ちょっとしたスキーヤーの風貌、しかし恐怖症との戦いでした。

したがって、スキーの超初心者です。何度もバランスを崩して倒れます。しかし、最後までバランスを保とうと必死、その末の転倒です。立ち上がりは早いです。すぐに立ち上がって滑り直そうとします。彼がその際言っていたかどうか判りませんが、「負けるもんか!」「ちくしょう!」などと聞こえてきそうな健闘振りを終始くずしませんでした。

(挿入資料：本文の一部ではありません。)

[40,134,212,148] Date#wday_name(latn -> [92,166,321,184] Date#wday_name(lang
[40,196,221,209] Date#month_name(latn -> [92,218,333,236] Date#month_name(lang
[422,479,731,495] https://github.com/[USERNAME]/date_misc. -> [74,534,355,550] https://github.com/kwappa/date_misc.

こういった傾斜が彼だめなのですね。このゲレンデではないのですが、練習のために他のスキー場の急斜面に連れていった時のことです。苦労の末(何度も転倒し、恐怖の斜面と戦いながら)滑り降りたところで彼は泣いたそうです。(ホントに怖かったのです)彼を見守っていた幾人かがその涙を見ています。後を追って降りてきた私が下山を勧めたのですが、彼は「もう一度行って良いですか」と言うんですね。そして再度その急斜面を滑り降りてきた彼は「すこし慣れてきたかもしれません」と言ったのです。
自らの恐怖心との戦いは他人には決して分からないことでしょう。慰めることも、勇気づけることも虚しく思われます。彼がどのような気持ちで滑り降りてきたことか。
宿に帰ってきた彼の足腰は痛みを発し、膝はガクガクだったとか。
しかし、彼の顔は晴れ晴れとしたものに私には見えました。


合唱団の発展は彼と共に始まりました。
彼の人生としての充実と広がりをどう合唱団がサポートできるか。
そして彼だけではなく、支え合ってきた団員全員に対して、どのように合唱団がサポートできるか、それが課題でもあると私は思っています。

合唱団は<人の集まり>です。
様々な個性の集合体です。
人無くして音楽は鳴り得ないと私は思うのです。

第54回「合唱団の支柱(その2)」この項終わり。